*PROBLEM STATEMENT*
Pictures appear among the records. Write out all else exactly as it stands.

*PROVIDED ENTRIES*
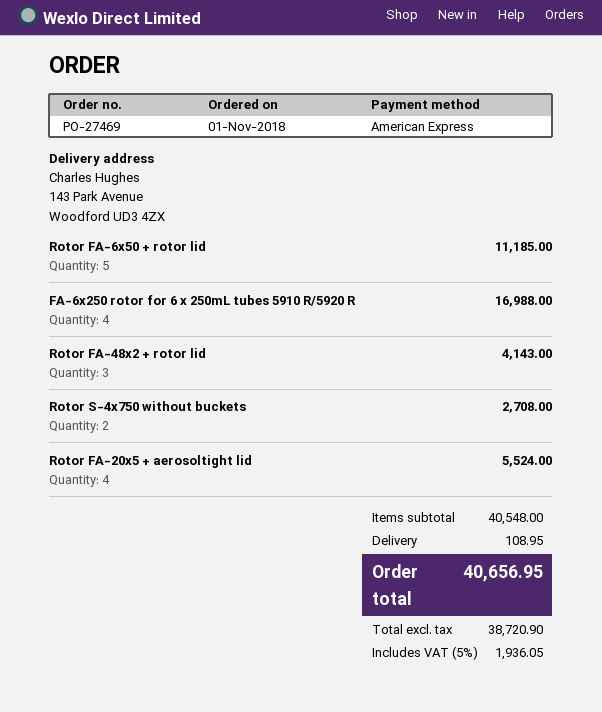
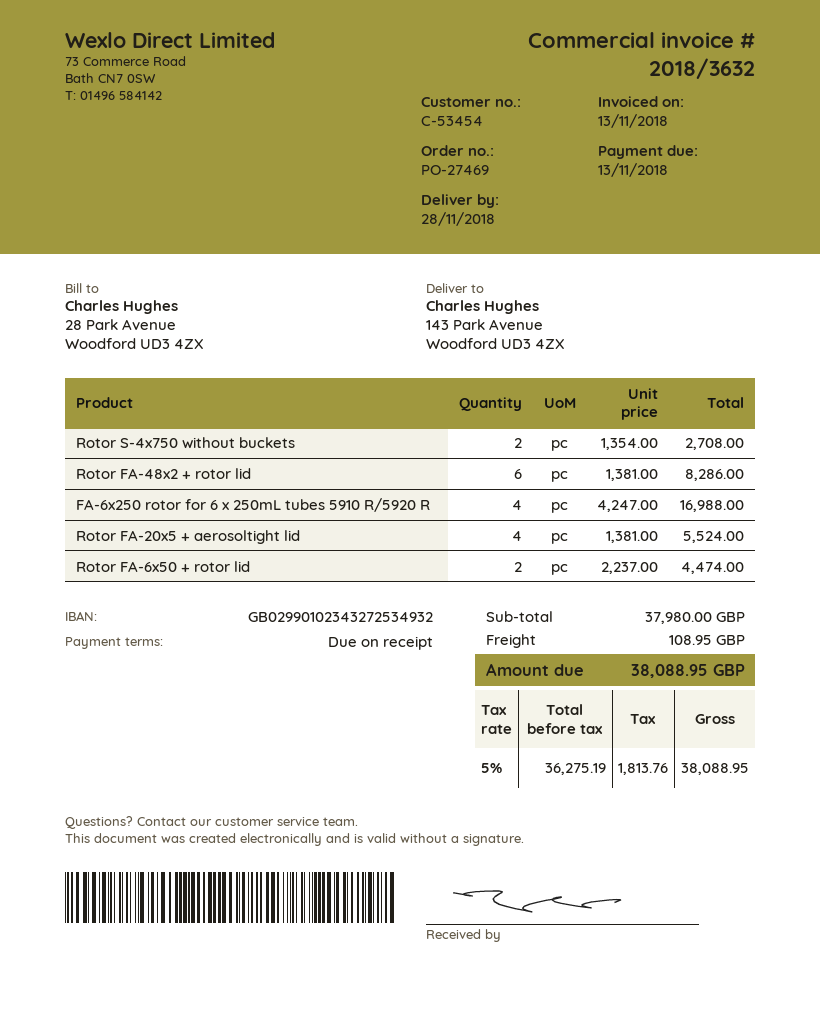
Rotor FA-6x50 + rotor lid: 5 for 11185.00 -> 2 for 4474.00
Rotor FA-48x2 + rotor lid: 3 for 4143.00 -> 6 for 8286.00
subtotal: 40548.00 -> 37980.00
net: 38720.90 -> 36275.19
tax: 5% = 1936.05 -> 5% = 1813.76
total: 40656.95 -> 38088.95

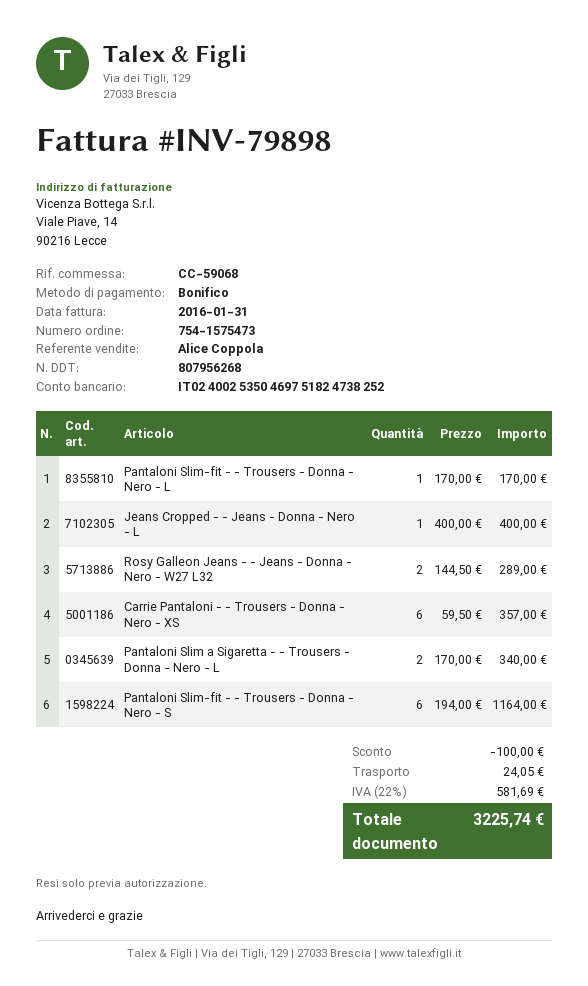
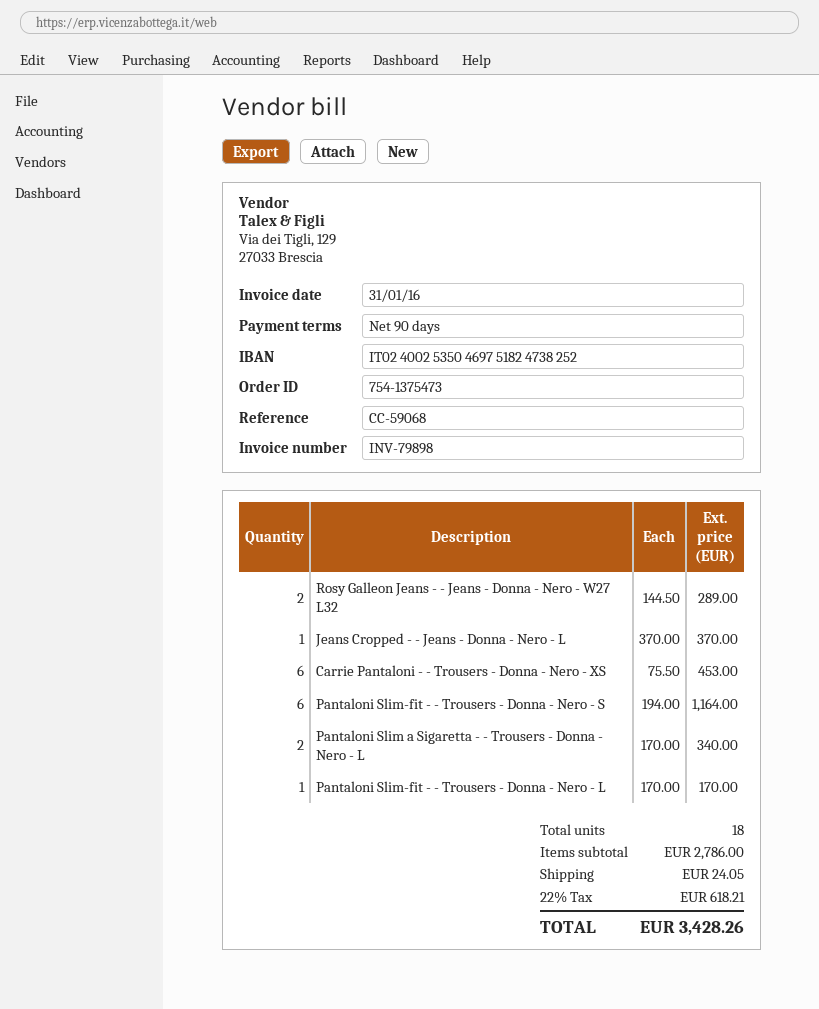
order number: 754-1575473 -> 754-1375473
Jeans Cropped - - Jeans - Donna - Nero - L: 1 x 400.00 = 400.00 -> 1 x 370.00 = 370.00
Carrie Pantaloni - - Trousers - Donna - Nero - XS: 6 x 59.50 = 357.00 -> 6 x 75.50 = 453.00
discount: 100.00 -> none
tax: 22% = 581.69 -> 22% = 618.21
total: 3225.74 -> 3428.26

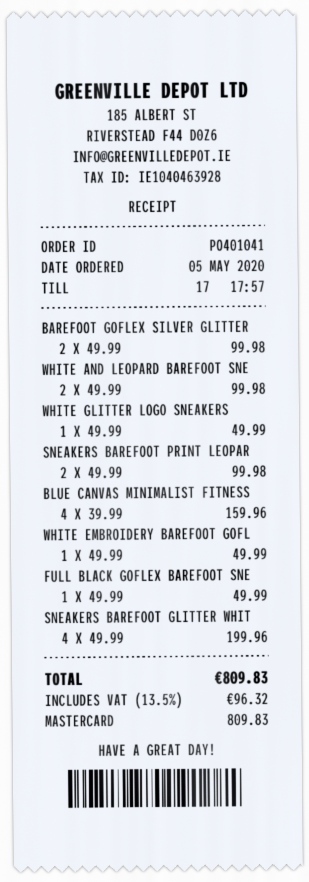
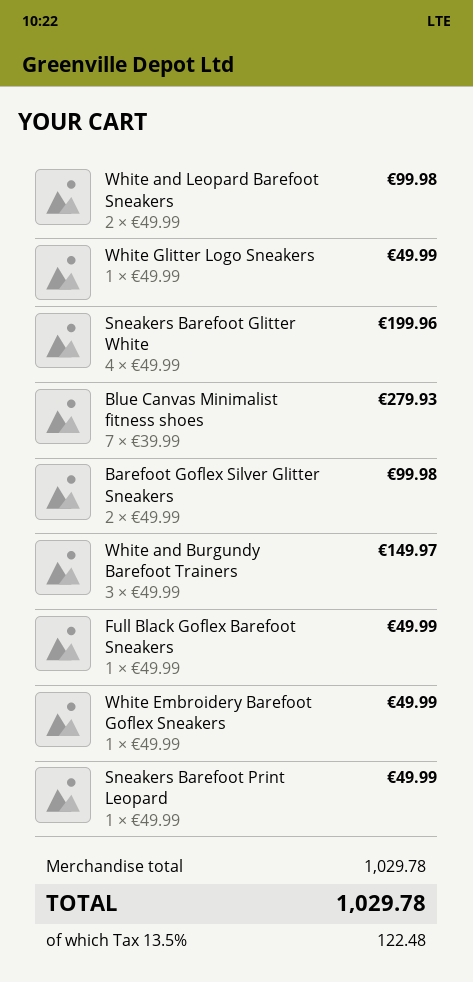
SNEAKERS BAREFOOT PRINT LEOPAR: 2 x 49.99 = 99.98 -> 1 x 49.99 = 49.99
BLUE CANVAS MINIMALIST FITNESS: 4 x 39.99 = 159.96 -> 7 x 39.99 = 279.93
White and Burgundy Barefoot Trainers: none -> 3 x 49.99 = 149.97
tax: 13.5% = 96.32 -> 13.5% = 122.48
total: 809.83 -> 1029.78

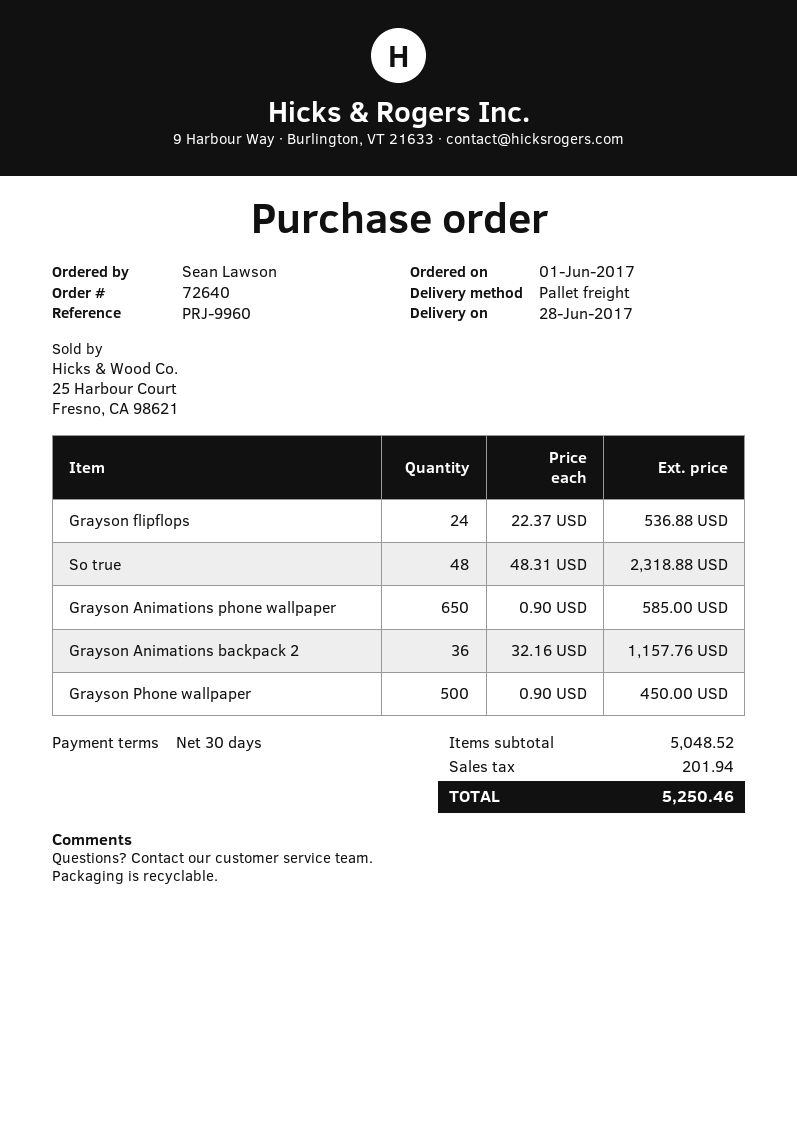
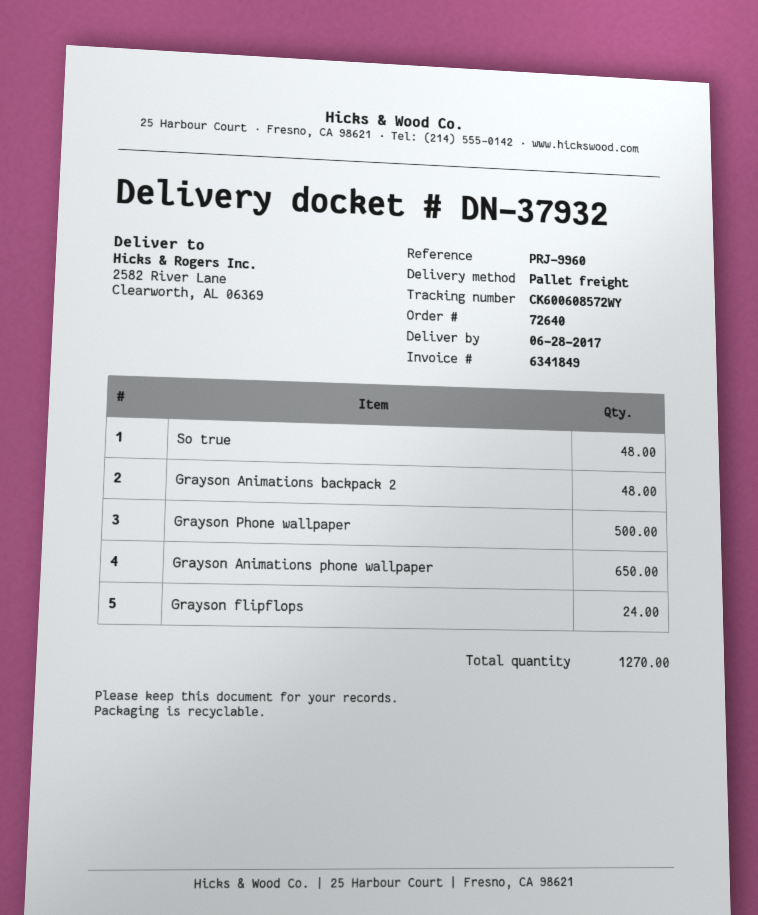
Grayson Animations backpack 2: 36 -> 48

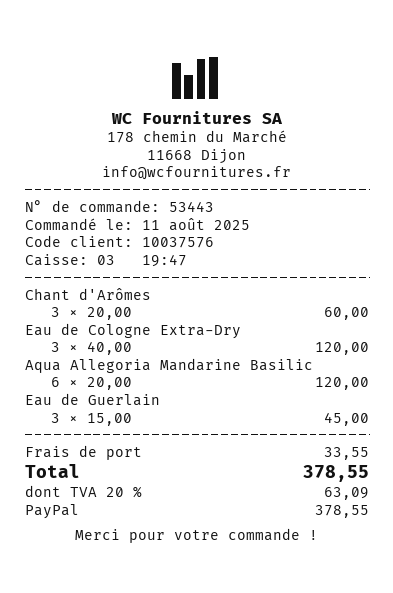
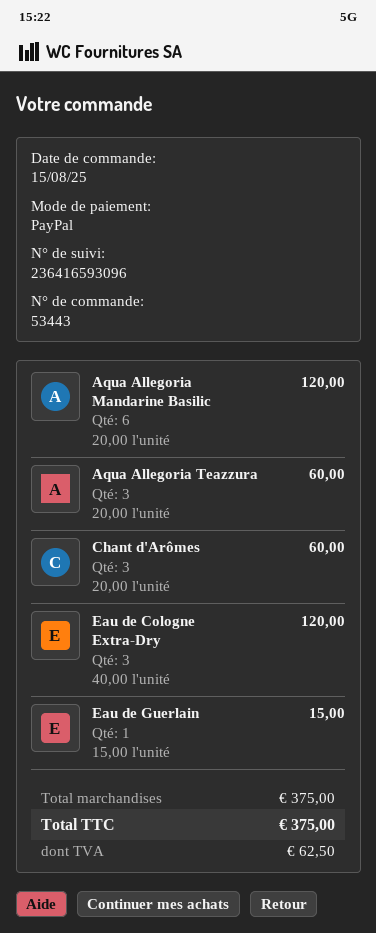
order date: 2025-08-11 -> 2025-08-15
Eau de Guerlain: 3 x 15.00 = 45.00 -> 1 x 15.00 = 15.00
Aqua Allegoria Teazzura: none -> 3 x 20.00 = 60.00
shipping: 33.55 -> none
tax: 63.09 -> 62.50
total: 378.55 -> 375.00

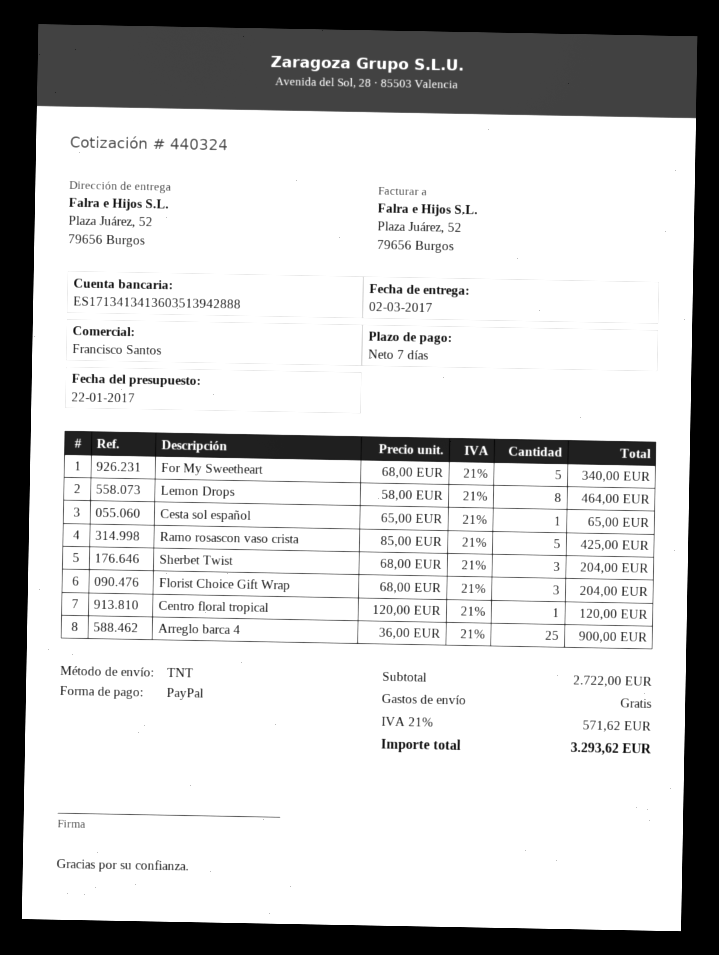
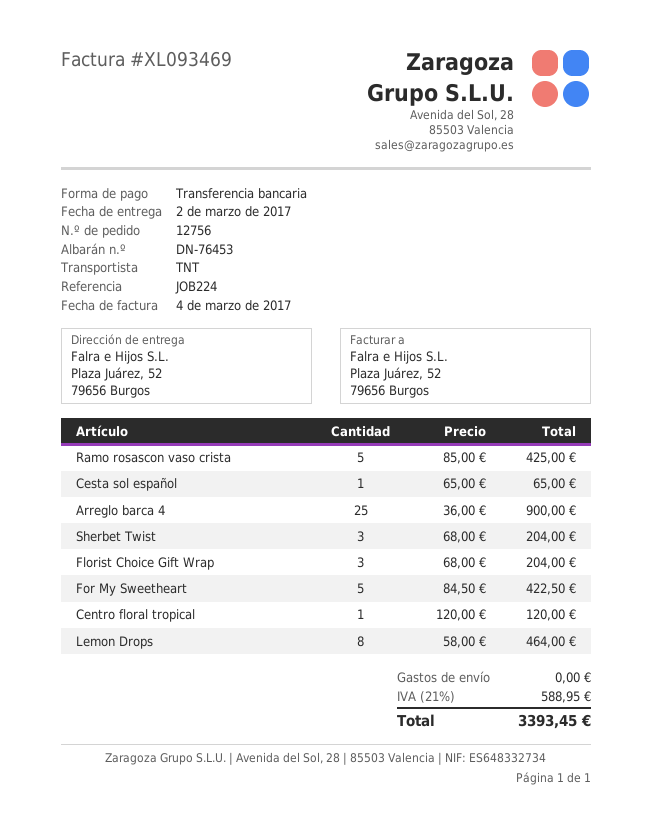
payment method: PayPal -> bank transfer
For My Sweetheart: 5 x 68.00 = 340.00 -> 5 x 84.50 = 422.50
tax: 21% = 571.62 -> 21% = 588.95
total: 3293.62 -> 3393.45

*RESULT OF THIS TASK*
Rotor FA-6x50 + rotor lid: 5 for 11185.00 -> 2 for 4474.00
Rotor FA-48x2 + rotor lid: 3 for 4143.00 -> 6 for 8286.00
subtotal: 40548.00 -> 37980.00
net: 38720.90 -> 36275.19
tax: 5% = 1936.05 -> 5% = 1813.76
total: 40656.95 -> 38088.95

order number: 754-1575473 -> 754-1375473
Jeans Cropped - - Jeans - Donna - Nero - L: 1 x 400.00 = 400.00 -> 1 x 370.00 = 370.00
Carrie Pantaloni - - Trousers - Donna - Nero - XS: 6 x 59.50 = 357.00 -> 6 x 75.50 = 453.00
discount: 100.00 -> none
tax: 22% = 581.69 -> 22% = 618.21
total: 3225.74 -> 3428.26

SNEAKERS BAREFOOT PRINT LEOPAR: 2 x 49.99 = 99.98 -> 1 x 49.99 = 49.99
BLUE CANVAS MINIMALIST FITNESS: 4 x 39.99 = 159.96 -> 7 x 39.99 = 279.93
White and Burgundy Barefoot Trainers: none -> 3 x 49.99 = 149.97
tax: 13.5% = 96.32 -> 13.5% = 122.48
total: 809.83 -> 1029.78

Grayson Animations backpack 2: 36 -> 48

order date: 2025-08-11 -> 2025-08-15
Eau de Guerlain: 3 x 15.00 = 45.00 -> 1 x 15.00 = 15.00
Aqua Allegoria Teazzura: none -> 3 x 20.00 = 60.00
shipping: 33.55 -> none
tax: 63.09 -> 62.50
total: 378.55 -> 375.00

payment method: PayPal -> bank transfer
For My Sweetheart: 5 x 68.00 = 340.00 -> 5 x 84.50 = 422.50
tax: 21% = 571.62 -> 21% = 588.95
total: 3293.62 -> 3393.45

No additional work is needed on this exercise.